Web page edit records
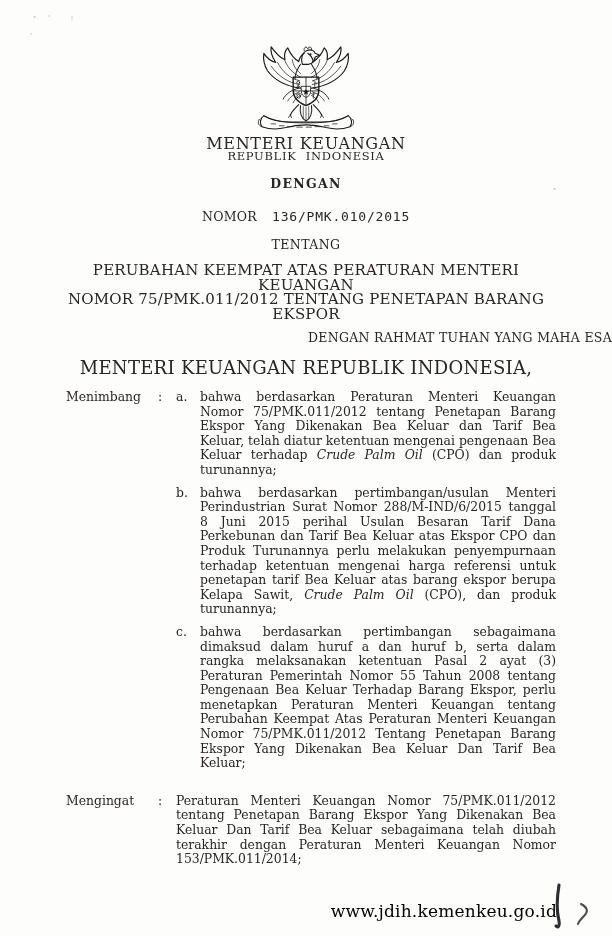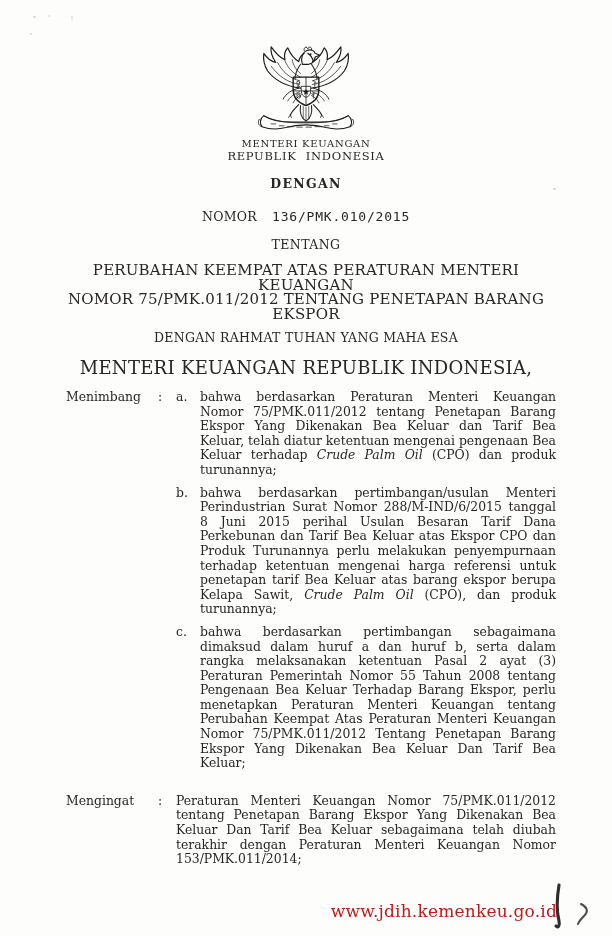--- a/index.html
+++ b/index.html
@@ -3,46 +3,46 @@
 <meta charset="utf-8">
 <style>
   html,body { margin:0; padding:0; background:#e9e9e9; }
   .page {
     position:relative; width:612px; height:936px; margin:0 auto;
     background:#fdfdfc; overflow:hidden;
     font-family:"DejaVu Serif", serif; color:#282625;
   }
   .center { text-align:center; }
   .emblem { display:block; margin:46px auto 3px auto; }
-  .ministry1 { font-size:10px; line-height:13px; letter-spacing:.7px; }
+  .ministry1 { font-size:16px; line-height:13px; letter-spacing:.7px; }
   .ministry2 { font-size:11.5px; line-height:13px; letter-spacing:.7px; word-spacing:5px; }
   .salinan  { margin-top:13px; font-size:12.5px; font-weight:bold; letter-spacing:1.3px; }
   .regtitle { margin-top:12px; font-size:12.5px; letter-spacing:.3px; line-height:15px; }
   .nomorline{ margin-top:18px; font-size:12.5px; letter-spacing:.3px; }
   .nomorline .mono { font-family:"DejaVu Sans Mono", monospace; font-size:13px; letter-spacing:.8px; margin-left:15px; }
   .tentang  { margin-top:13px; font-size:12.5px; letter-spacing:.4px; }
   .subject  { margin-top:11px; font-size:15px; line-height:14.5px; letter-spacing:.2px; max-width:480px; margin-left:auto; margin-right:auto; }
-  .invocation { margin-top:9px; font-size:12.5px; letter-spacing:.3px; }
+  .invocation { margin-top:9px; font-size:12.5px; letter-spacing:.3px;text-align:right; }
   .authority  { margin-top:12px; font-size:18px; letter-spacing:.3px; }
 
   .doc-body { margin:12px 56px 0 66px; font-size:12.4px; line-height:14.6px; }
   .clause { display:flex;justify-content:flex-end; }
   .clause + .clause { margin-top:23px; }
   .clause-label { width:92px; flex:none; }
   .clause-colon { width:18px; flex:none; }
   .clause-content { flex:1; min-width:0; }
   .item { display:flex; }
   .item + .item { margin-top:8px; }
   .item-marker { width:24px; flex:none; }
   .itext { flex:1; text-align:justify; }
   .itext i { font-style:italic; }
 
   .footer-url {
     position:absolute; right:55px; bottom:15px;
-    font-size:17px; letter-spacing:.2px; color:#b91c1c;
+    font-size:17px; letter-spacing:.2px; color:#000000;
   }
   .penmark { position:absolute; left:546px; top:878px; }
   .speck { position:absolute; border-radius:50%; }
   svg.lineart { stroke:#1c1b1a; fill:none; stroke-linecap:round; stroke-linejoin:round; }
 </style>
 </head>
 <body>
 
 <div class="page">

## Exercise goal
Output the records exactly. Drop the images.

## Exercise answer
--- a/index.html
+++ b/index.html
@@ -3,46 +3,46 @@
 <meta charset="utf-8">
 <style>
   html,body { margin:0; padding:0; background:#e9e9e9; }
   .page {
     position:relative; width:612px; height:936px; margin:0 auto;
     background:#fdfdfc; overflow:hidden;
     font-family:"DejaVu Serif", serif; color:#282625;
   }
   .center { text-align:center; }
   .emblem { display:block; margin:46px auto 3px auto; }
-  .ministry1 { font-size:10px; line-height:13px; letter-spacing:.7px; }
+  .ministry1 { font-size:16px; line-height:13px; letter-spacing:.7px; }
   .ministry2 { font-size:11.5px; line-height:13px; letter-spacing:.7px; word-spacing:5px; }
   .salinan  { margin-top:13px; font-size:12.5px; font-weight:bold; letter-spacing:1.3px; }
   .regtitle { margin-top:12px; font-size:12.5px; letter-spacing:.3px; line-height:15px; }
   .nomorline{ margin-top:18px; font-size:12.5px; letter-spacing:.3px; }
   .nomorline .mono { font-family:"DejaVu Sans Mono", monospace; font-size:13px; letter-spacing:.8px; margin-left:15px; }
   .tentang  { margin-top:13px; font-size:12.5px; letter-spacing:.4px; }
   .subject  { margin-top:11px; font-size:15px; line-height:14.5px; letter-spacing:.2px; max-width:480px; margin-left:auto; margin-right:auto; }
-  .invocation { margin-top:9px; font-size:12.5px; letter-spacing:.3px; }
+  .invocation { margin-top:9px; font-size:12.5px; letter-spacing:.3px;text-align:right; }
   .authority  { margin-top:12px; font-size:18px; letter-spacing:.3px; }
 
   .doc-body { margin:12px 56px 0 66px; font-size:12.4px; line-height:14.6px; }
   .clause { display:flex;justify-content:flex-end; }
   .clause + .clause { margin-top:23px; }
   .clause-label { width:92px; flex:none; }
   .clause-colon { width:18px; flex:none; }
   .clause-content { flex:1; min-width:0; }
   .item { display:flex; }
   .item + .item { margin-top:8px; }
   .item-marker { width:24px; flex:none; }
   .itext { flex:1; text-align:justify; }
   .itext i { font-style:italic; }
 
   .footer-url {
     position:absolute; right:55px; bottom:15px;
-    font-size:17px; letter-spacing:.2px; color:#b91c1c;
+    font-size:17px; letter-spacing:.2px; color:#000000;
   }
   .penmark { position:absolute; left:546px; top:878px; }
   .speck { position:absolute; border-radius:50%; }
   svg.lineart { stroke:#1c1b1a; fill:none; stroke-linecap:round; stroke-linejoin:round; }
 </style>
 </head>
 <body>
 
 <div class="page">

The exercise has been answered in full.